(Your task): Pick each line containing "options" out of the records.

++++ Records supplied ++++

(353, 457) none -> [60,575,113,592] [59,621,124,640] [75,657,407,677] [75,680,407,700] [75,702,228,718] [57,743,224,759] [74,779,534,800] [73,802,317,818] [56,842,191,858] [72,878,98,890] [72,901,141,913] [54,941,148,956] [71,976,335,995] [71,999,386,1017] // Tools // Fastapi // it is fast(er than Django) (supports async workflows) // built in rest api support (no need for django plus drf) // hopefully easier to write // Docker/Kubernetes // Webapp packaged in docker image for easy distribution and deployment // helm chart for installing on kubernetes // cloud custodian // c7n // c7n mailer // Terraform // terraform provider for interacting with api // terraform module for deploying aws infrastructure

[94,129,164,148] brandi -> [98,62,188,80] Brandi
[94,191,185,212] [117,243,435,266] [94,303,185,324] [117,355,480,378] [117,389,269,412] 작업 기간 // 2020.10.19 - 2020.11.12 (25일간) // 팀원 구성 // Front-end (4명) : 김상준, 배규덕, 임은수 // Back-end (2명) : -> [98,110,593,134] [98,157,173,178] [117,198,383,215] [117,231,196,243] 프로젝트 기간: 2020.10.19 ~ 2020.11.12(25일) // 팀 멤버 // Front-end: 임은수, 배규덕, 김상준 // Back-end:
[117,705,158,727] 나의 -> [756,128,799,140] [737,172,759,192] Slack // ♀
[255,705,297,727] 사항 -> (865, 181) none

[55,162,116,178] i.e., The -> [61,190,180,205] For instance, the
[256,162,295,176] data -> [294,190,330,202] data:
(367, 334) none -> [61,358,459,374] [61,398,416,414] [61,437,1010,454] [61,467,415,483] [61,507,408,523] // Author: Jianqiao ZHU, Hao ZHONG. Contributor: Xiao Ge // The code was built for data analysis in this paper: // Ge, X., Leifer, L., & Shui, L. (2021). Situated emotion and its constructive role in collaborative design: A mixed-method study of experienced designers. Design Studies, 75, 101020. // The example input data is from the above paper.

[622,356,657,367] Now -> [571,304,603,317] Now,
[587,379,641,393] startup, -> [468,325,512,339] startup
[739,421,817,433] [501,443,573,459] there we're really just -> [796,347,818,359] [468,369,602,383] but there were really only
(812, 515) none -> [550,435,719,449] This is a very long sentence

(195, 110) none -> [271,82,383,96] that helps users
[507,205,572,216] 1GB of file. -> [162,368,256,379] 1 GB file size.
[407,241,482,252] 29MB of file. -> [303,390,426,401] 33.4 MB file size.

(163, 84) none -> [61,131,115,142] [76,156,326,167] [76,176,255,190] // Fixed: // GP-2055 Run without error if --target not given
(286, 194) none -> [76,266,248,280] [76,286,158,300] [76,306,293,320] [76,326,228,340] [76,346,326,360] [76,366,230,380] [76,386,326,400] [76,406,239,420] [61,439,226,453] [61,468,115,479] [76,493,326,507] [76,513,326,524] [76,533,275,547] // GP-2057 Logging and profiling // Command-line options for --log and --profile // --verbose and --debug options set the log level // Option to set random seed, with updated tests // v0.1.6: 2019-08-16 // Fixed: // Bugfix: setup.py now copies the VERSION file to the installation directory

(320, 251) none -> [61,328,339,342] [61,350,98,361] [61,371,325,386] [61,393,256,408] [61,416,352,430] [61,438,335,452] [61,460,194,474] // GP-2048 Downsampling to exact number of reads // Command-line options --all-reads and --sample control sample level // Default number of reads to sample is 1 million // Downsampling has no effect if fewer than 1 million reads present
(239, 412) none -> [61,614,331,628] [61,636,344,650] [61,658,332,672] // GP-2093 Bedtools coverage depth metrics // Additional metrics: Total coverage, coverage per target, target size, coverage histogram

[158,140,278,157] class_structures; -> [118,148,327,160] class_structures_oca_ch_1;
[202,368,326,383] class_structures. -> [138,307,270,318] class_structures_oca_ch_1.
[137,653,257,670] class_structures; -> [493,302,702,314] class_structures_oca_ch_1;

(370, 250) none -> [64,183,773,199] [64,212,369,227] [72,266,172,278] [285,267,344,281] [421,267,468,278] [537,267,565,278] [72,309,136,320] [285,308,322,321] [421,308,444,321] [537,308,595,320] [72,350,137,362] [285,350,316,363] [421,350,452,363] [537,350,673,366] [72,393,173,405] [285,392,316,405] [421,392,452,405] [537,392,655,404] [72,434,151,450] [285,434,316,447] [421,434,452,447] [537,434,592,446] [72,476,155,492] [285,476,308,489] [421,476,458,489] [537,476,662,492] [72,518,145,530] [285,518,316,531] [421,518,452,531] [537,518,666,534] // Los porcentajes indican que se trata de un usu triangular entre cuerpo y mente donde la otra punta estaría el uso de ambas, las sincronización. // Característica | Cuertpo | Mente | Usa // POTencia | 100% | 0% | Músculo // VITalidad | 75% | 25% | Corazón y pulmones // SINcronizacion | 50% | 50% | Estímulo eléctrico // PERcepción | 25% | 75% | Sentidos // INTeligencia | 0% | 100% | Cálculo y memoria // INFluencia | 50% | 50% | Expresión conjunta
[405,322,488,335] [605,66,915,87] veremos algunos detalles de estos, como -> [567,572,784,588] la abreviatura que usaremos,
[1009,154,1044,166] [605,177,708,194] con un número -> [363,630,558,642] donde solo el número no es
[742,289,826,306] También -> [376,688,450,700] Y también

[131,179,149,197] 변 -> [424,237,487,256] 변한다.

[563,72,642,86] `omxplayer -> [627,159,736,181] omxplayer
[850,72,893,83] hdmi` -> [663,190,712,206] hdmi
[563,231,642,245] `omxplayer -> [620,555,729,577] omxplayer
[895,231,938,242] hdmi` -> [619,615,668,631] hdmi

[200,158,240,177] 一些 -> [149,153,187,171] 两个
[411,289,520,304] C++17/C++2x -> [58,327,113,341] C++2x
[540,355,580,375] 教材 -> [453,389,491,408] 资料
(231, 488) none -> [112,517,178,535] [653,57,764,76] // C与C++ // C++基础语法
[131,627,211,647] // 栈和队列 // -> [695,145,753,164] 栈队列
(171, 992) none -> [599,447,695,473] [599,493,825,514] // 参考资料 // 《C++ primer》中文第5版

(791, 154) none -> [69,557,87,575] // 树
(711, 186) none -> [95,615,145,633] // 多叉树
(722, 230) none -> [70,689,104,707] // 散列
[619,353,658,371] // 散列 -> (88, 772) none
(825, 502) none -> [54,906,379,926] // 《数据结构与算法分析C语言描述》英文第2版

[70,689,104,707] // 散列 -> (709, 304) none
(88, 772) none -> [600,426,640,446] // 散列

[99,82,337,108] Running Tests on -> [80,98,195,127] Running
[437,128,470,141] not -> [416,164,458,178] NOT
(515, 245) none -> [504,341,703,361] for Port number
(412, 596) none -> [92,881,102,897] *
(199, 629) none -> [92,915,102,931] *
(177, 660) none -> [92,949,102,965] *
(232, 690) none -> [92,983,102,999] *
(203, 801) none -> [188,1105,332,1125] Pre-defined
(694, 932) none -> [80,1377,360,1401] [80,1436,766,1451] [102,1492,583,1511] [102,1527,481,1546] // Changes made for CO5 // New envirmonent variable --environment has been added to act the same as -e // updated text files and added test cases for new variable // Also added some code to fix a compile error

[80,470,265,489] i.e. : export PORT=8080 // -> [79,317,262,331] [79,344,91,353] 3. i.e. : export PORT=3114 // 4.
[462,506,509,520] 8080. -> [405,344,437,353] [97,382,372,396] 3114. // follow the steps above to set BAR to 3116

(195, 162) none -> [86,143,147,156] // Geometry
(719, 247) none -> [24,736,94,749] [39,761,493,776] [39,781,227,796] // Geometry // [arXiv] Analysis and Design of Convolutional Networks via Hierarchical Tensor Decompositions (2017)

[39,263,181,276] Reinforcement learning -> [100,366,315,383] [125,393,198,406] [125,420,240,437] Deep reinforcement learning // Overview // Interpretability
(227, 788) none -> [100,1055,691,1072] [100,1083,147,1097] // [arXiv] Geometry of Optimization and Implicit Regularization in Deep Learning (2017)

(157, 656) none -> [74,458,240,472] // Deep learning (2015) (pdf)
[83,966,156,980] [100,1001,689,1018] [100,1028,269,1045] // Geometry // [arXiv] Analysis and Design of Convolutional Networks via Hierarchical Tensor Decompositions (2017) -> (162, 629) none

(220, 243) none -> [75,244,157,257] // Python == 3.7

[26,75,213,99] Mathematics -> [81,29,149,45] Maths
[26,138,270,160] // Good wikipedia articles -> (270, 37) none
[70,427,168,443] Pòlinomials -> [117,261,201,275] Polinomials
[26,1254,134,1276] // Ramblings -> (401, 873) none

++++

(Expected answer):
(286, 194) none -> [76,266,248,280] [76,286,158,300] [76,306,293,320] [76,326,228,340] [76,346,326,360] [76,366,230,380] [76,386,326,400] [76,406,239,420] [61,439,226,453] [61,468,115,479] [76,493,326,507] [76,513,326,524] [76,533,275,547] // GP-2057 Logging and profiling // Command-line options for --log and --profile // --verbose and --debug options set the log level // Option to set random seed, with updated tests // v0.1.6: 2019-08-16 // Fixed: // Bugfix: setup.py now copies the VERSION file to the installation directory
(320, 251) none -> [61,328,339,342] [61,350,98,361] [61,371,325,386] [61,393,256,408] [61,416,352,430] [61,438,335,452] [61,460,194,474] // GP-2048 Downsampling to exact number of reads // Command-line options --all-reads and --sample control sample level // Default number of reads to sample is 1 million // Downsampling has no effect if fewer than 1 million reads present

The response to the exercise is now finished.